C.Meşrulaştırma Başarısı Olarak Batı Medeniyeti
Orhan Okay (1989: 9)’ın eseri, Ahmed Midhat (1844-1912) örneğinde XIX. asır Osmanlı aydınlarının Batı medeniyetini tasawur tarzları hakkında yapılan nadir esaslı incelemelerden biridir.
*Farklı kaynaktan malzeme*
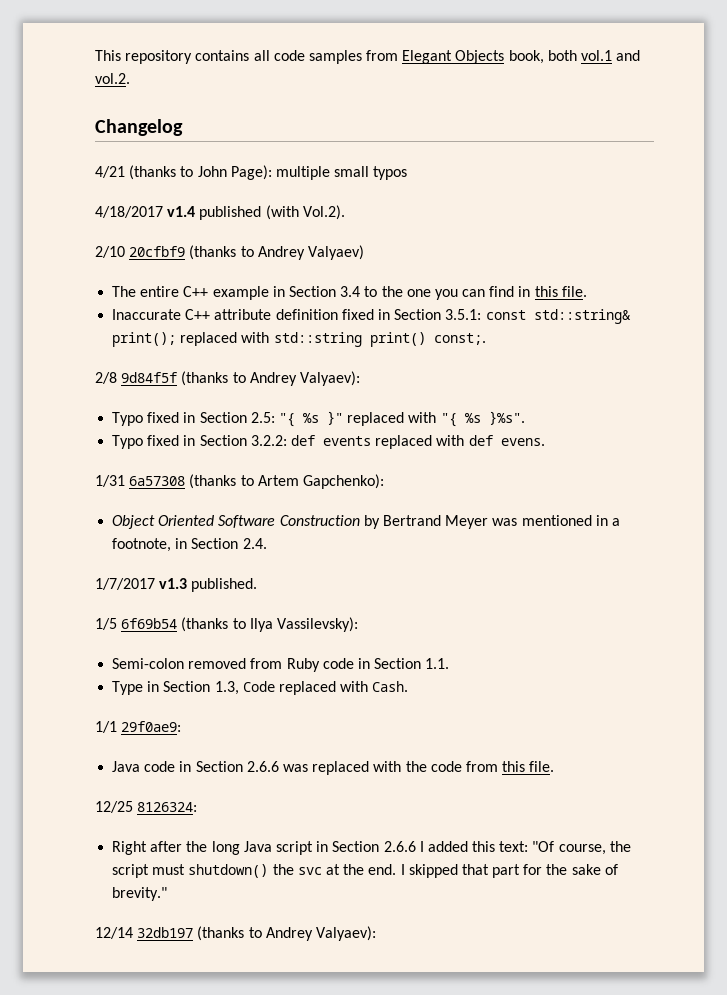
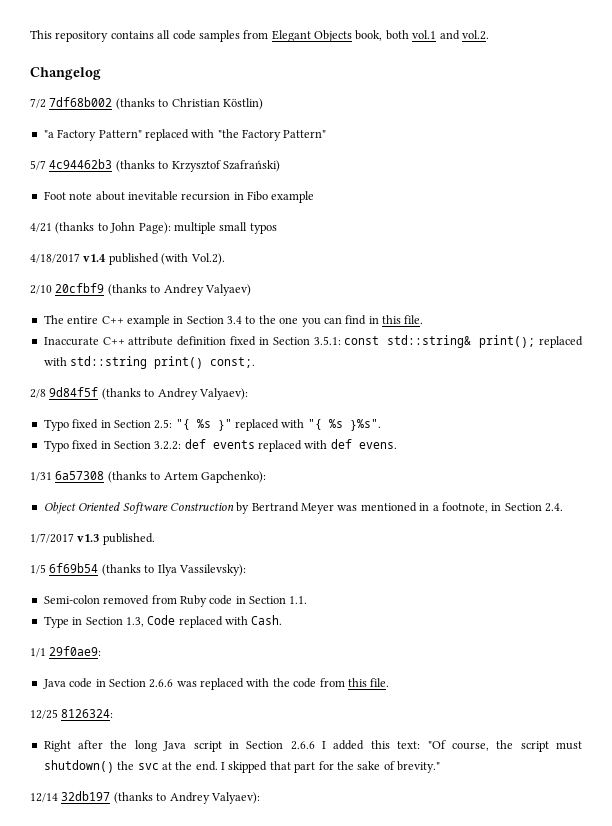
+ 7/2 7df68b002 (thanks to Christian Köstlin)
+ "a Factory Pattern" replaced with "the Factory Pattern"
+ 5/7 4c94462b3 (thanks to Krzysztof Szafrański)
+ Foot note about inevitable recursion in Fibo example

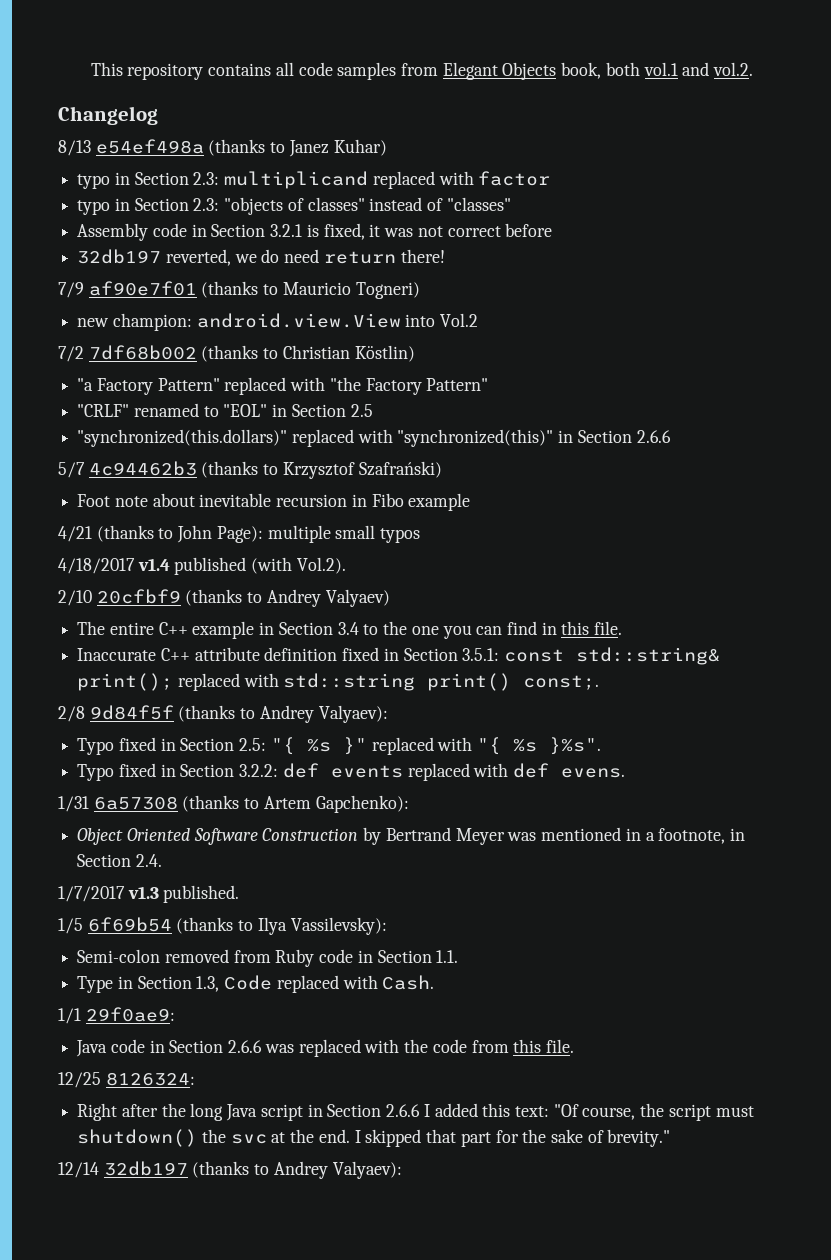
+ 8/13 e54ef498a (thanks to Janez Kuhar)
+ typo in Section 2.3: multiplicand replaced with factor
+ typo in Section 2.3: "objects of classes" instead of "classes"
+ Assembly code in Section 3.2.1 is fixed, it was not correct before
+ 32db197 reverted, we do need return there!
+ 7/9 af90e7f01 (thanks to Mauricio Togneri)
+ new champion: android.view.View into Vol.2
+ "CRLF" renamed to "EOL" in Section 2.5
+ "synchronized(this.dollars)" replaced with "synchronized(this)" in Section 2.6.6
Onun da dikkat çektiği gibi, Ahmed Midhat dâhil devrin yazarlarının doğal olarak Batı medeniyeti hakkında değişik görüşler taşıdığı görülür. replika telefonlar Ancak bizzat Ahmed Midhat (Okay 1989: ıı)’ın da vurguladığı gibi, çoğunlukla ilerlemeyi sağlayacak stratejiyle ilgili bu ihtilafın ötesinde fikirlerin ortak ontolojik arkaplanına göre bu konuda Osmanlı aydınlarında az-çok ortak bir anlayış bulmak mümkündü.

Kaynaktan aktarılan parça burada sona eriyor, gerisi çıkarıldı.